During the days of Ezra and Nehemiah, while Nehemiah oversaw the rebuilding of the wall, and Ezra oversaw the rebuilding of the Temple, the prophets Haggai and Zechariah also were at work, and prophesying among the people.

“And the elders of the Jews builded, and they prospered through the prophesying of Haggai the prophet and Zechariah the son of Iddo.” Ezra 6:14a

These men worked together caring for God’s people, as well as taking care of the work at hand. There was no fear, envy, or jealousy among them. The five ministries in the Church today have the same opportunity and responsibility to bless God’s people, and work together “for the perfecting of the saints, for the work of the ministry, for the edifying of the body of Christ.” (Fear, envy, jealousy, and in-fighting among the ministries is counter-productive and is hurtful to the Body). God knows what He is doing. Having these five distinct ministries, men and women with these different long-suits and abilities, sees to it that all the needs in the Church in any area and at any time, are taken care of.

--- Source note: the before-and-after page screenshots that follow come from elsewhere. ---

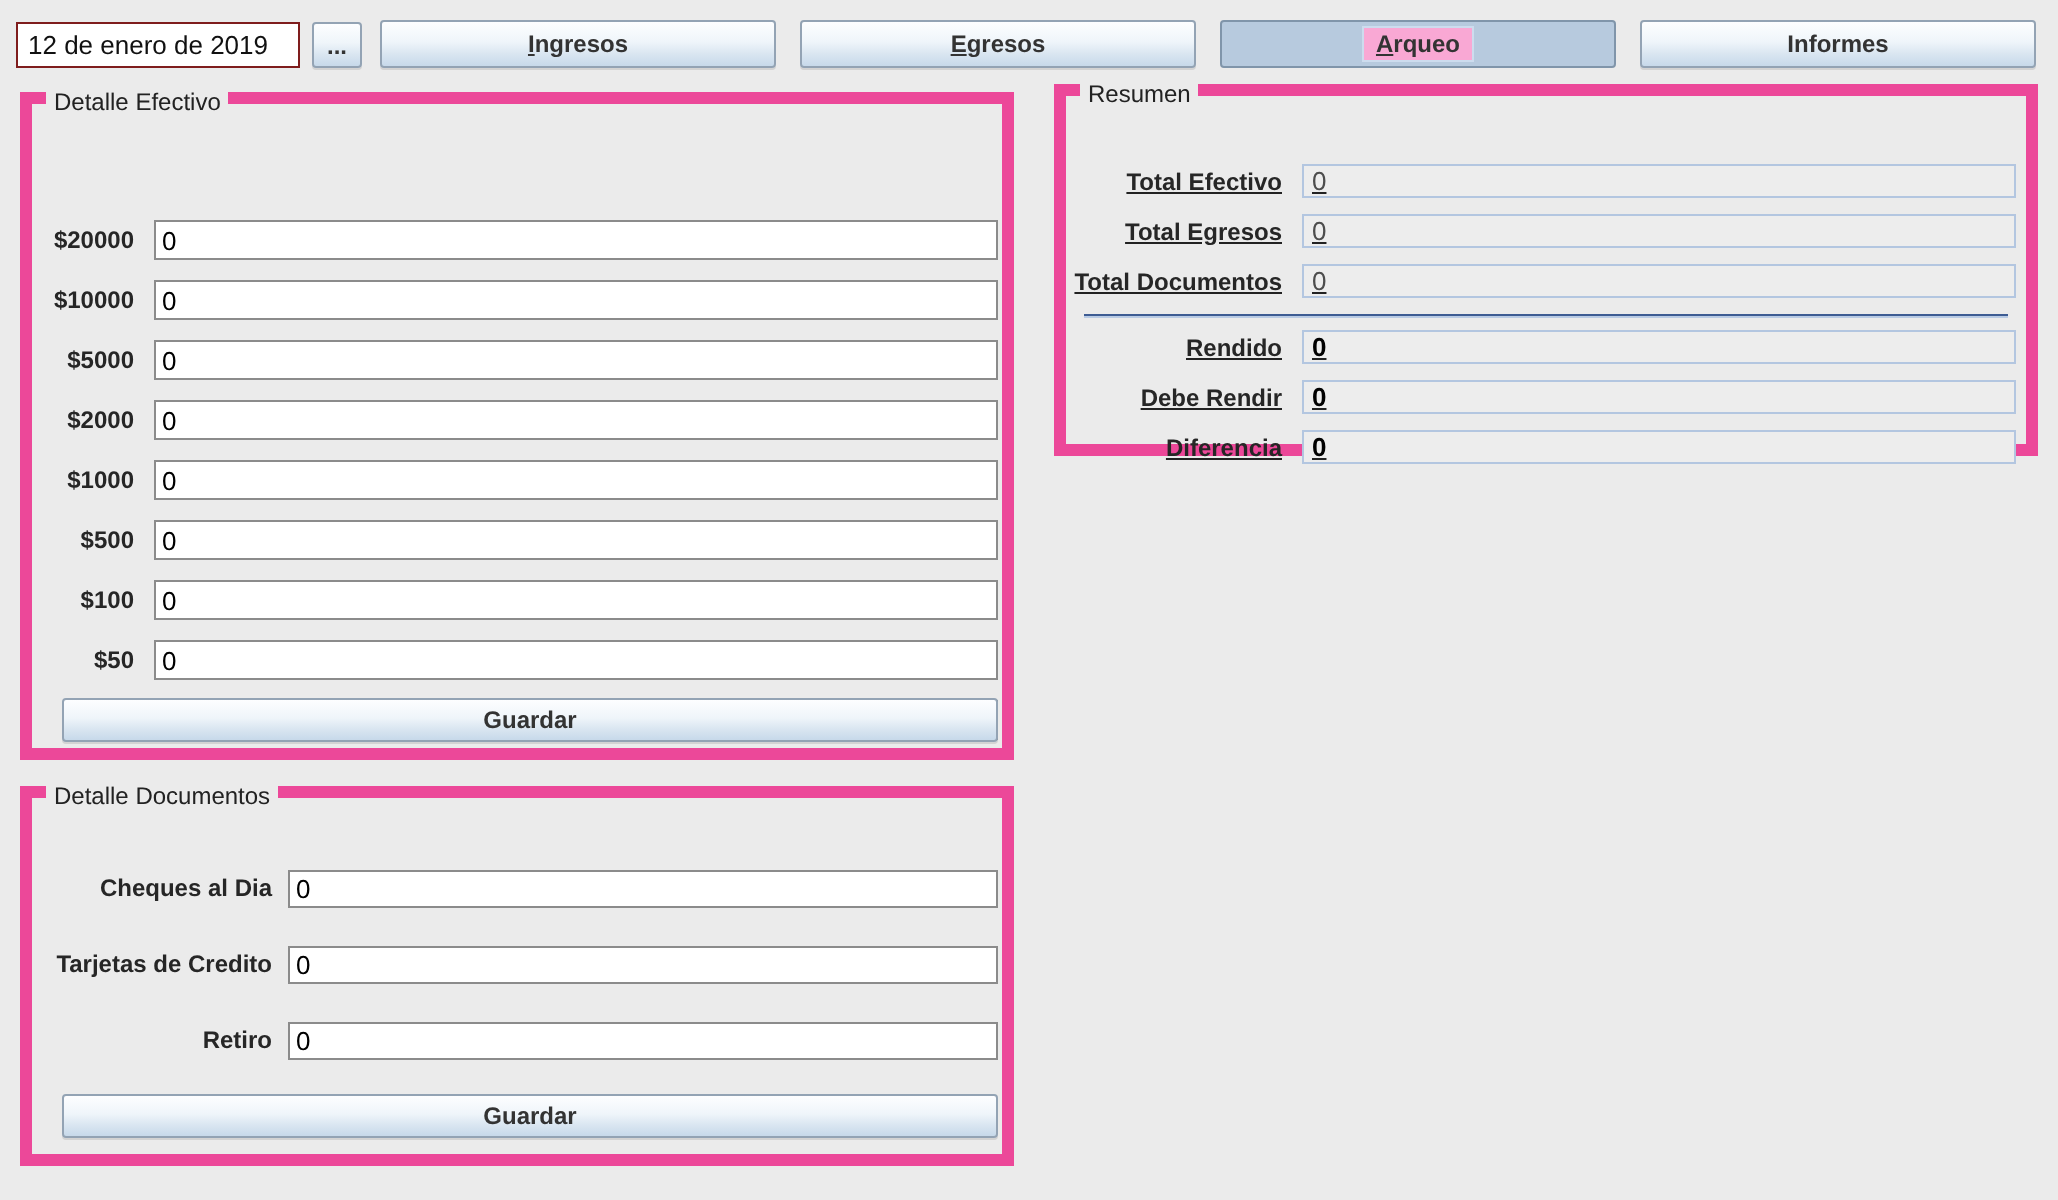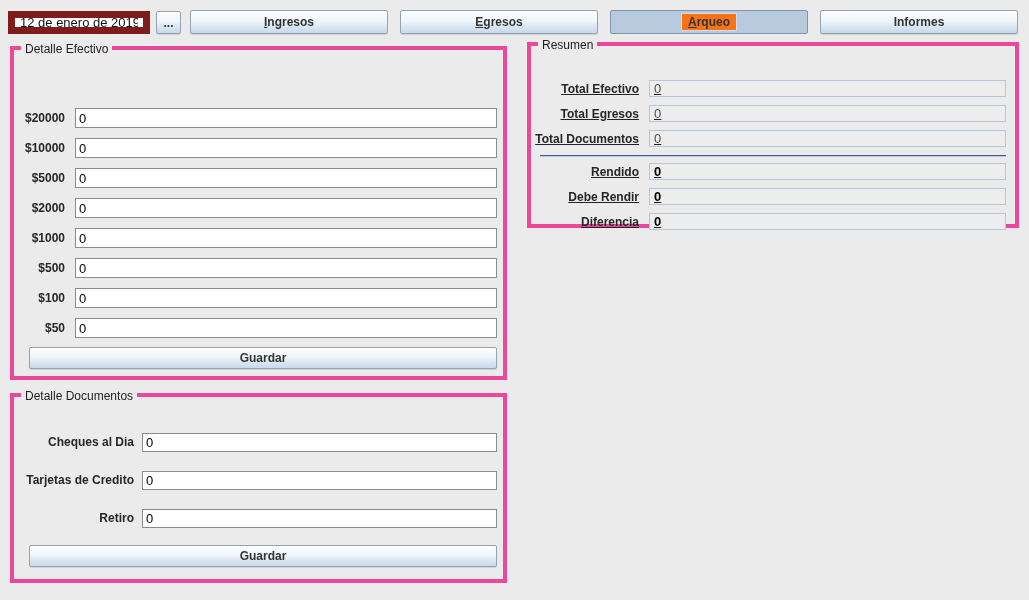--- a/index.html
+++ b/index.html
@@ -14,7 +14,7 @@
   
   .date-input {
     position:absolute; left:8px; top:11px; width:142px; height:23px;
-    border:7px solid #7f1d1d; background:#ffffff; color:#111;
+    border:1px solid #7f1d1d; background:#ffffff; color:#111;
     font-family:"Liberation Sans", sans-serif; font-size:13px; padding:0 5px;
     outline:none;
   }

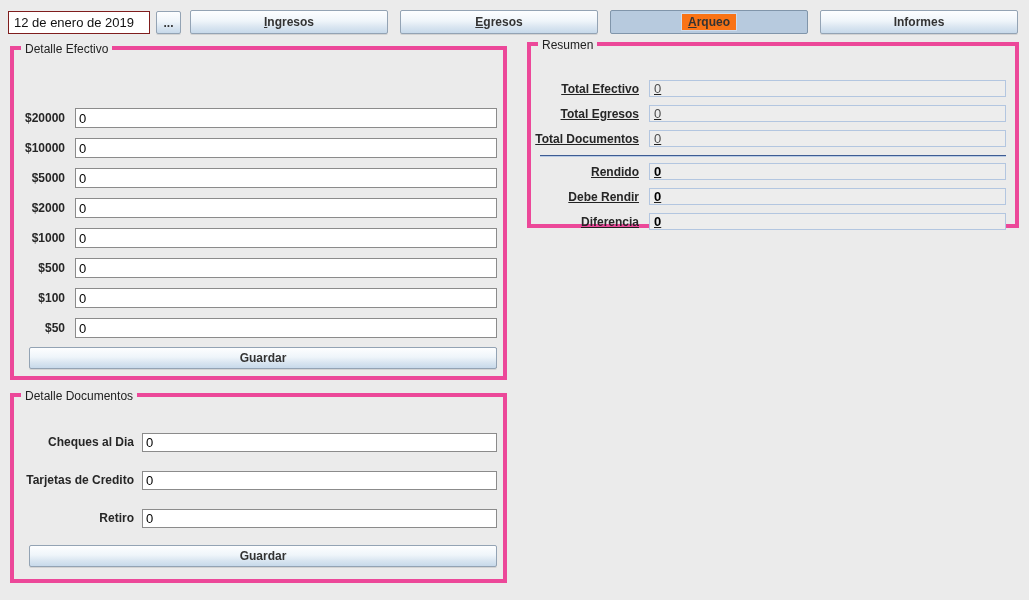--- a/index.html
+++ b/index.html
@@ -37,7 +37,7 @@
     background:#b7cade; border-color:#8095aa; box-shadow:none;
   }
   .lbl { padding:1px 6px; border:1px solid transparent; }
-  .nav-btn.selected .lbl { background:#f97316; border:1px solid #cddcee; }
+  .nav-btn.selected .lbl { background:#f9a8d4; border:1px solid #cddcee; }
   u { text-decoration:underline; }
 
   

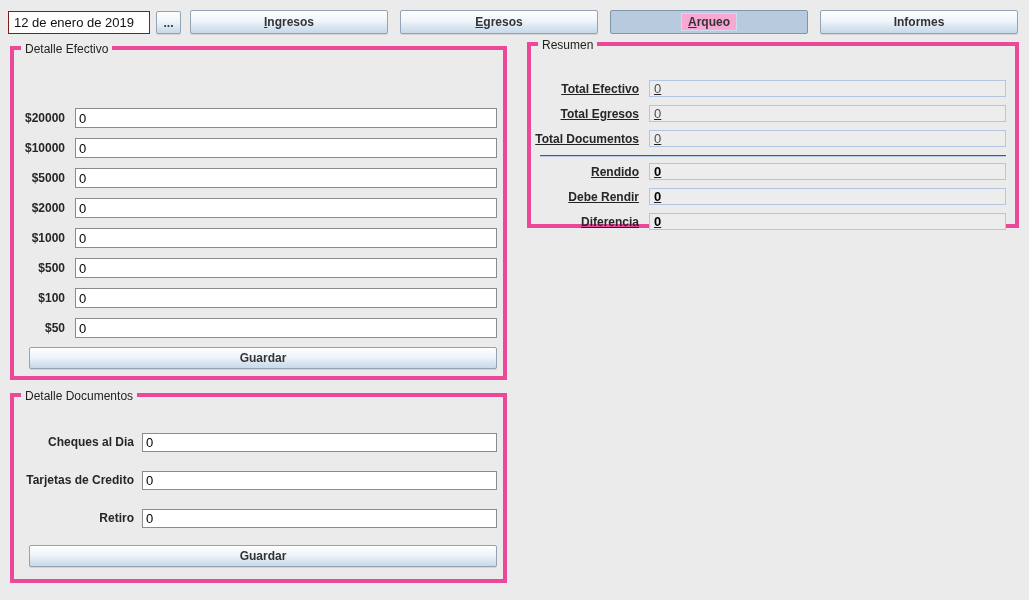--- a/index.html
+++ b/index.html
@@ -41,7 +41,7 @@
   u { text-decoration:underline; }
 
   
-  .group { position:absolute; border:4px solid #ec4899; }
+  .group { position:absolute; border:6px solid #ec4899; }
   .group-title {
     position:absolute; top:-8px; left:7px; background:#ebebeb;
     padding:0 4px; font-size:12px; color:#222; white-space:nowrap;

The book of Proverbs tells us that “iron sharpeneth iron” (Proverbs 27:17). So also are these ministries to keep one another sharp on God’s Word. Confrontation in the early Church was vital and necessary to its continued success and growth, and it still is vital and necessary for the success and growth of the Church today. The book of Acts records numerous instances of confrontation among leadership, and how matters of great importance and consequence were brought before the apostles (plural) and elders (plural), where things were discussed, considered, sometimes even argued about, until an agreement in accordance with the Word of God was reached.

Paul, in his epistle to the Romans, refers to these five ministries as the “rulers” (plural), the “higher powers” (plural) that every soul (in the Church) should be subject to.

“Let every soul be subject unto the higher powers (plural). For there is no power but of God: the powers (plural) that be are ordained of God.” Romans 13:1

The greatest leaders have to be the greatest servants to their fellow man. These five ‘ruling’ ministries, in genuine operation, will never laud their authority over people, but by example, love, and service earn peoples love, respect, support, and subjection. And that subjection by the souls in the Church will be autonomic, an outcrop, a response out of love, never out of dictation, legislation, or fear, else both (the ministries and the subjection) are counterfeit.

Some of you reading this article may have one or more of these ministries, and you may have a tremendous desire to serve and heed the call of God in your life. It is the responsibility, and should be the heart’s desire of the elder ministers in the Church to help you, and teach you, and bring the greatness of what God has given you on the inside to the surface, to help you grow and develop to your greatest potential, so that you too can serve the call of God in your life.